▶ **MATERIAL FOR THE TASK**

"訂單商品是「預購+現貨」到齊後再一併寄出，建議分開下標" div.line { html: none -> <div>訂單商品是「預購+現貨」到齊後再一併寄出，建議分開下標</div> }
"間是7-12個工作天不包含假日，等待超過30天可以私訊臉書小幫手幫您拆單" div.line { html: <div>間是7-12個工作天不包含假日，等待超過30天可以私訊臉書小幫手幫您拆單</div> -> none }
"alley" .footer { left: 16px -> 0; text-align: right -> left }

...

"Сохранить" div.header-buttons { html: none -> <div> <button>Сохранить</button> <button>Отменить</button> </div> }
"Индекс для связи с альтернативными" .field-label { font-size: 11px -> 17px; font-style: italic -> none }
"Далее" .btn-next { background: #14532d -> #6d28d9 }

▶ **WHAT YOU SHOULD DO**
Only the lines above from the one with "none -> <div>訂單商品是「預購+現貨」到齊後再一併寄出，建議分開下標</div>" through the one with "html: <div>間是7-12個工作天不包含假日，等待超過30天可以私訊臉書小幫手幫您拆單</div> ->" should be duplicated, character for character.

▶ **SOLUTION FOR THIS TASK**
"訂單商品是「預購+現貨」到齊後再一併寄出，建議分開下標" div.line { html: none -> <div>訂單商品是「預購+現貨」到齊後再一併寄出，建議分開下標</div> }
"間是7-12個工作天不包含假日，等待超過30天可以私訊臉書小幫手幫您拆單" div.line { html: <div>間是7-12個工作天不包含假日，等待超過30天可以私訊臉書小幫手幫您拆單</div> -> none }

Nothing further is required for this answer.